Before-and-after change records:
▬▬▬▬▬▬▬▬▬▬

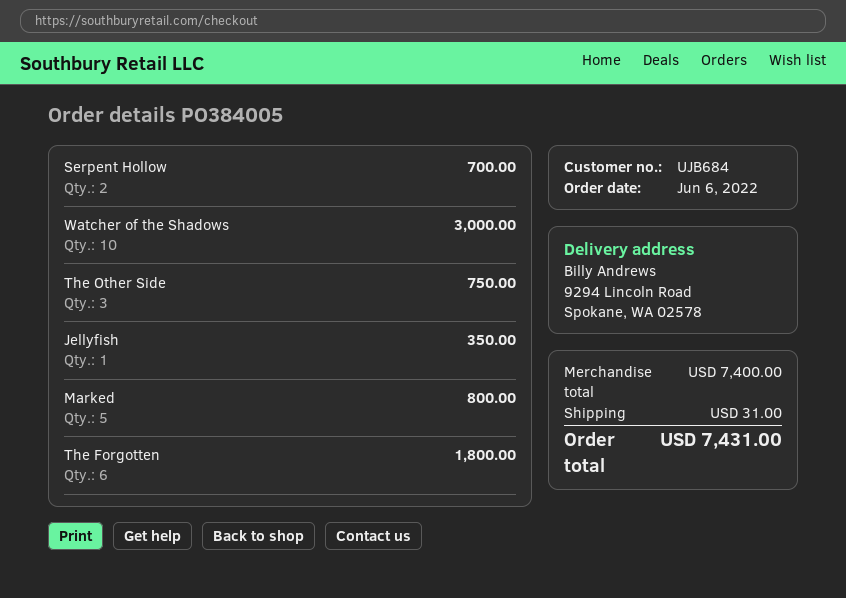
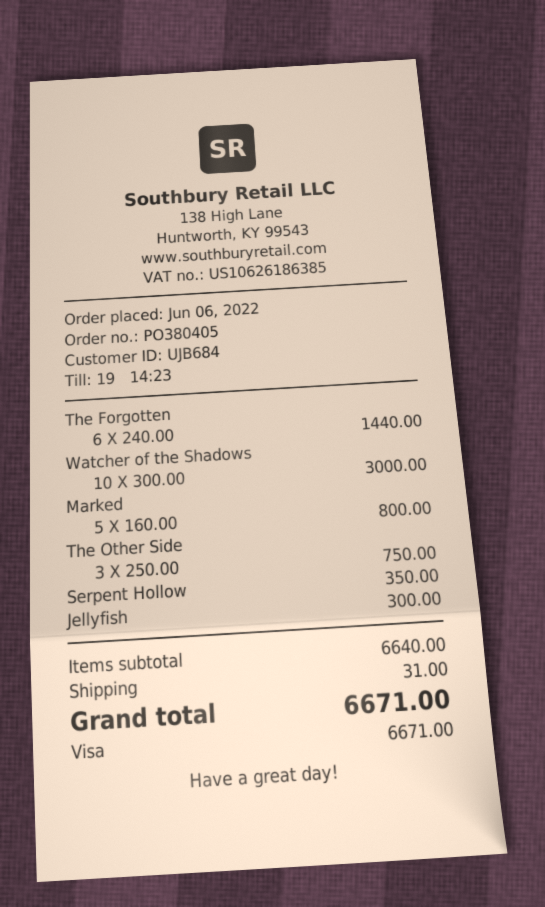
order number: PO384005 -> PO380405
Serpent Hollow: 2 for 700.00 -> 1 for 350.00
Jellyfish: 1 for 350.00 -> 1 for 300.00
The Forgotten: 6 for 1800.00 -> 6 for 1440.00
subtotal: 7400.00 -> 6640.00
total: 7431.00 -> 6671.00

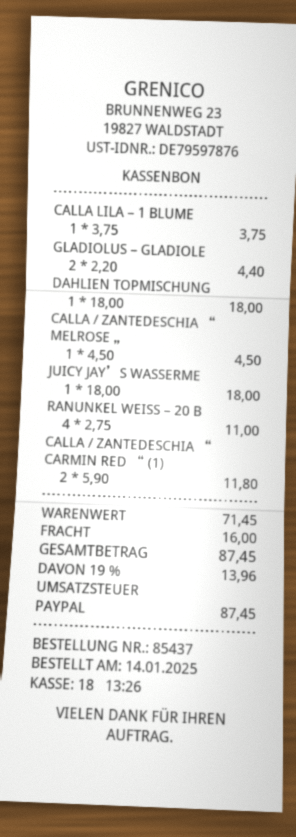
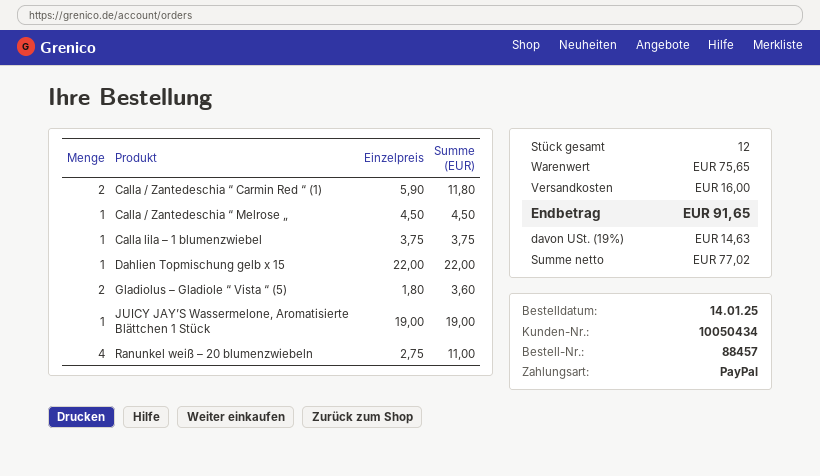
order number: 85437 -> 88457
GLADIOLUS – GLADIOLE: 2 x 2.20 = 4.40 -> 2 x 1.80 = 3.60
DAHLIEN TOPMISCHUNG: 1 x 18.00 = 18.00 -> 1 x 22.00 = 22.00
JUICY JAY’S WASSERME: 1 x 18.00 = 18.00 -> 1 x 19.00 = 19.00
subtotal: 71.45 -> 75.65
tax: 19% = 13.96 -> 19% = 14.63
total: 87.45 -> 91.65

▬▬▬▬▬▬▬▬▬▬

Work order: Show the lines of the records that contain the word "number".

Answer to this exercise:
order number: PO384005 -> PO380405
order number: 85437 -> 88457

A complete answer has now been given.